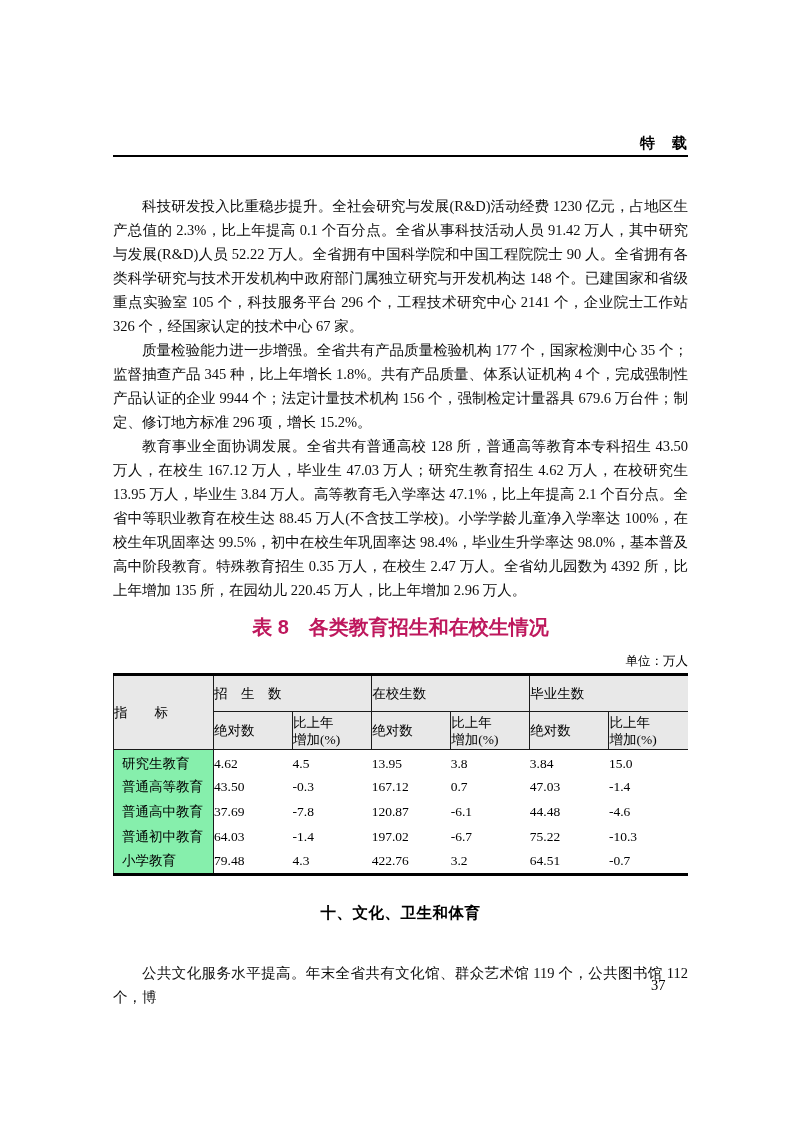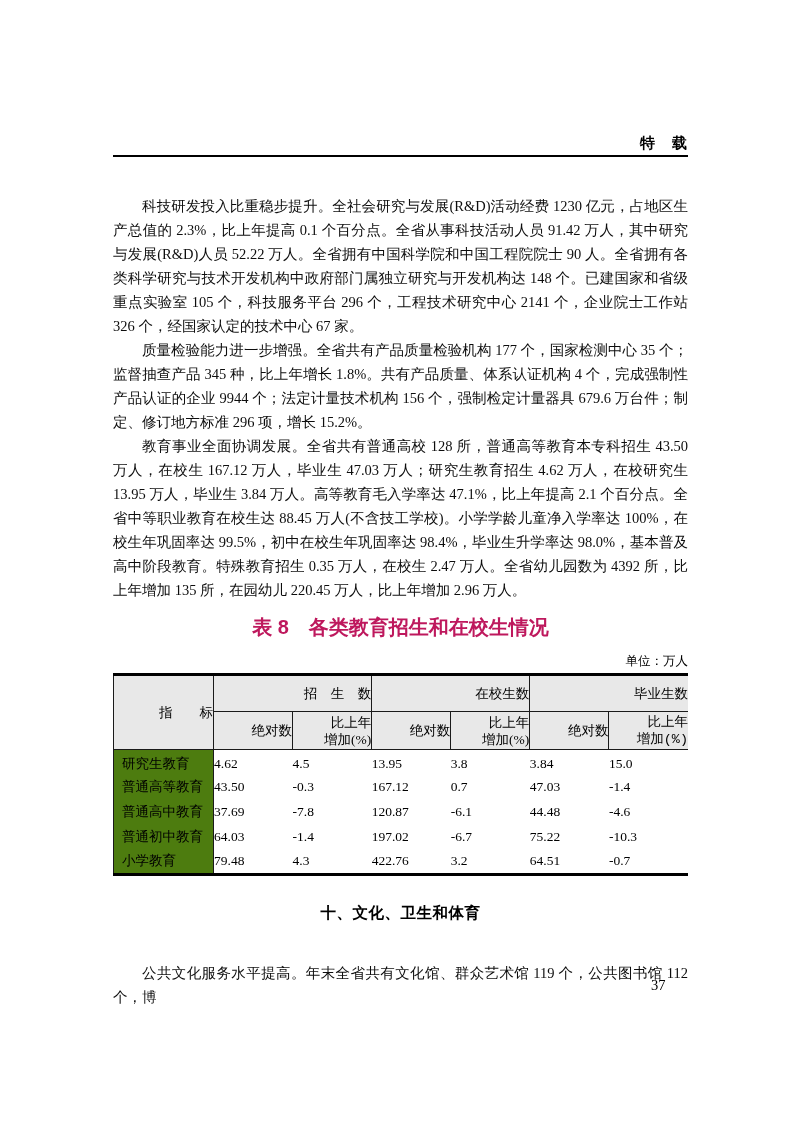"招 生 数" table.edu th { text-align: right -> left }
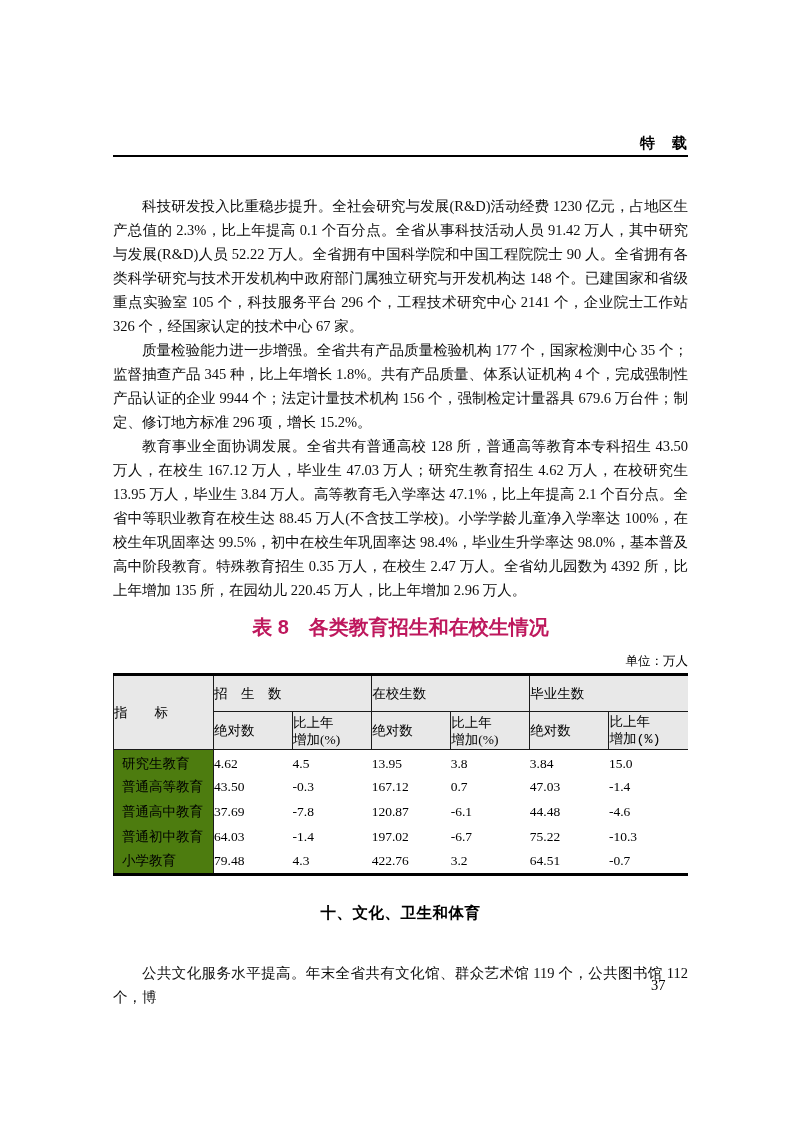"毕业生数" table.edu th.no-right, table.edu td.no-right { font-family: Liberation Mono, monospace -> none }
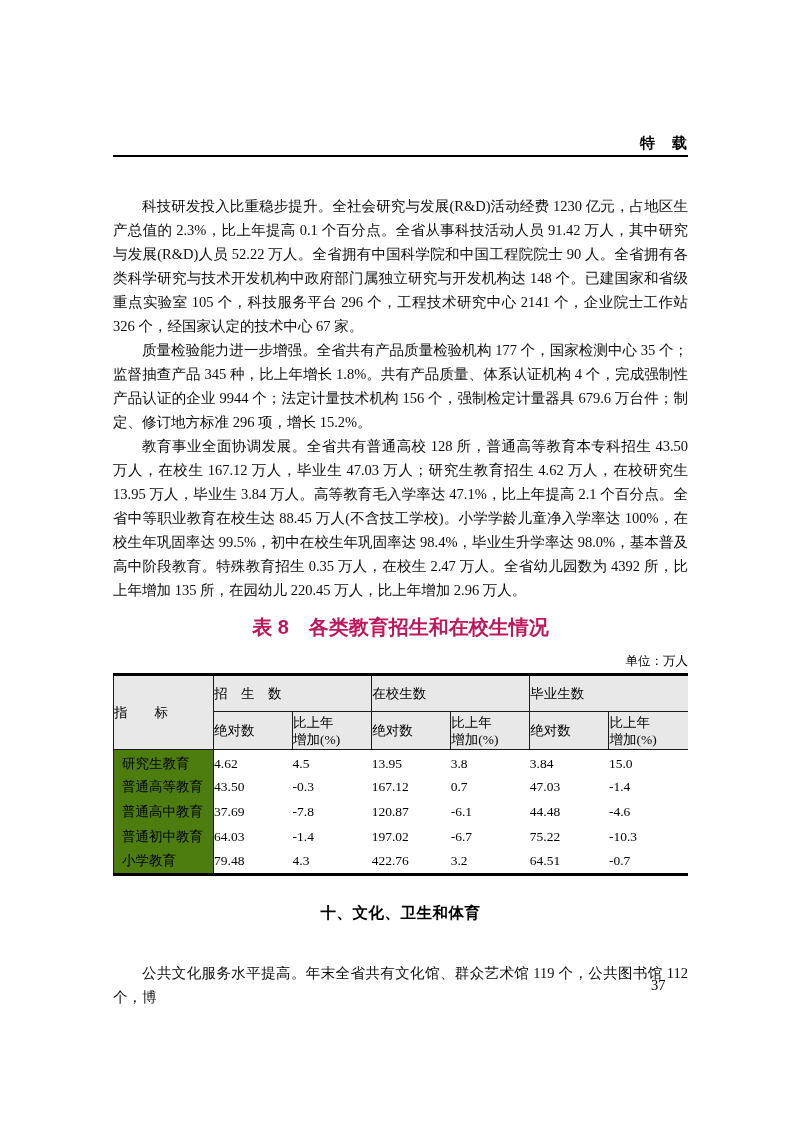"研究生教育" table.edu tbody td.label { background: #4d7c0f -> #86efac }
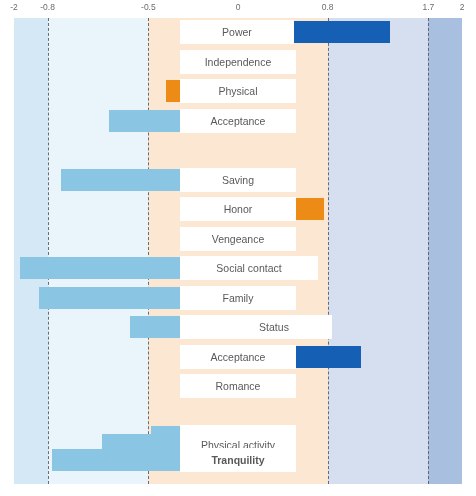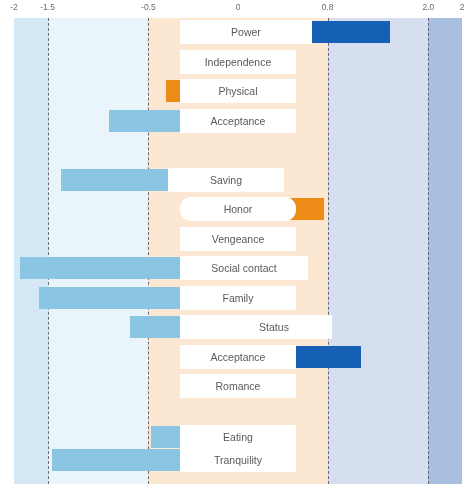"-1.5" div.axis-tick-label { text: -1.5 -> -0.8 }
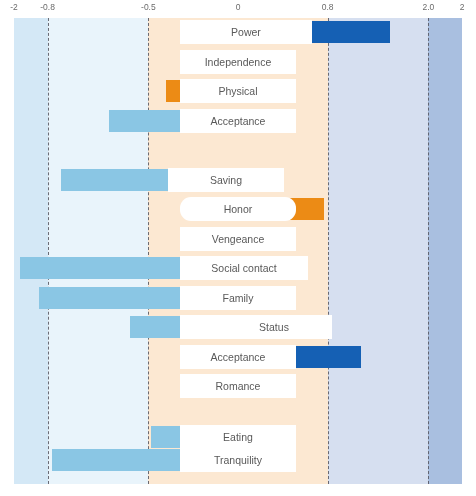"2.0" div.axis-tick-label { text: 2.0 -> 1.7 }
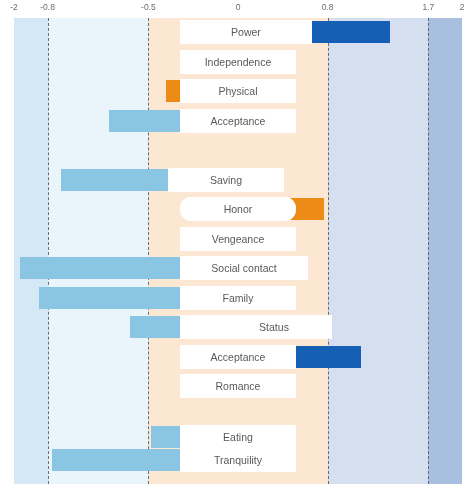"Power" div.row-label { width: 132px -> 114px }
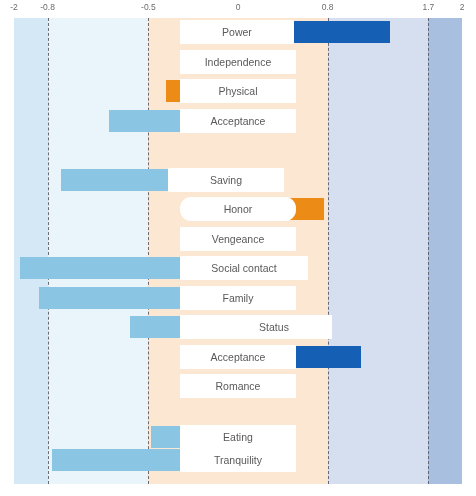"Saving" div.row-label { left: 154px -> 166px }
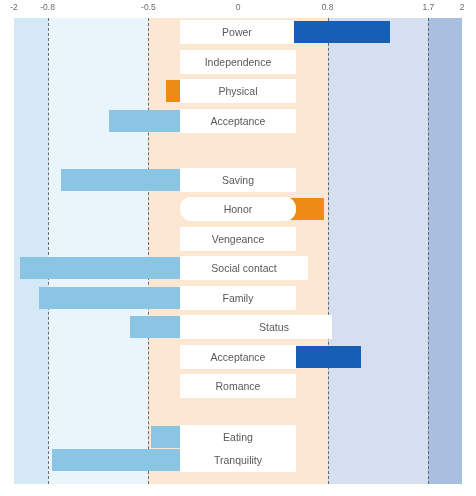"Honor" div.row-label { border-radius: 11px -> none }
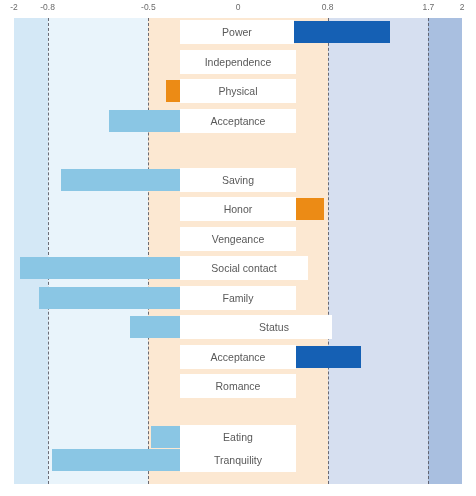"Social contact" div.row-label { width: 128px -> 138px }
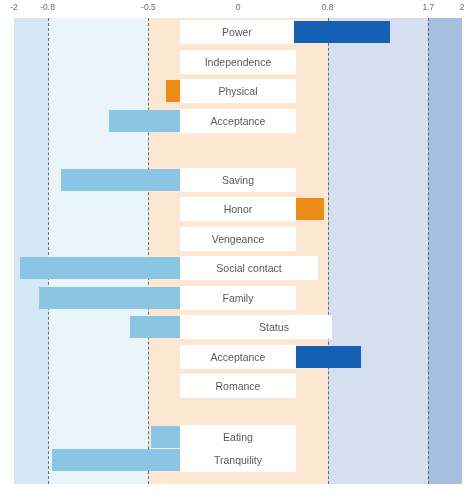"Physical activity" div.bar-row { html: none -> <div> <div></div> <div>Physical activity</div> </div> }
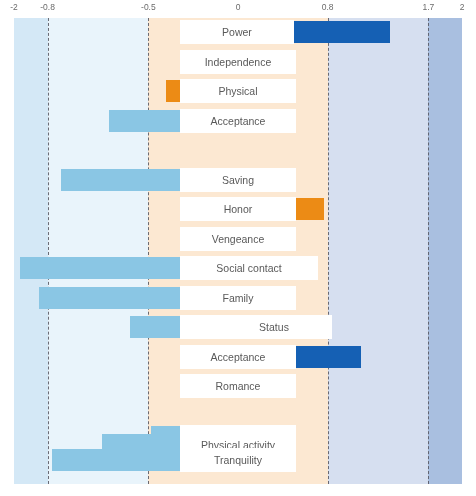"Tranquility" div.bar-row { font-weight: none -> bold }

TASK DESCRIPTION:
Transcribe the records above verbatim. Do not carry over any picture.

TASK ANSWER:
"招 生 数" table.edu th { text-align: right -> left }
"毕业生数" table.edu th.no-right, table.edu td.no-right { font-family: Liberation Mono, monospace -> none }
"研究生教育" table.edu tbody td.label { background: #4d7c0f -> #86efac }
"-1.5" div.axis-tick-label { text: -1.5 -> -0.8 }
"2.0" div.axis-tick-label { text: 2.0 -> 1.7 }
"Power" div.row-label { width: 132px -> 114px }
"Saving" div.row-label { left: 154px -> 166px }
"Honor" div.row-label { border-radius: 11px -> none }
"Social contact" div.row-label { width: 128px -> 138px }
"Physical activity" div.bar-row { html: none -> <div> <div></div> <div>Physical activity</div> </div> }
"Tranquility" div.bar-row { font-weight: none -> bold }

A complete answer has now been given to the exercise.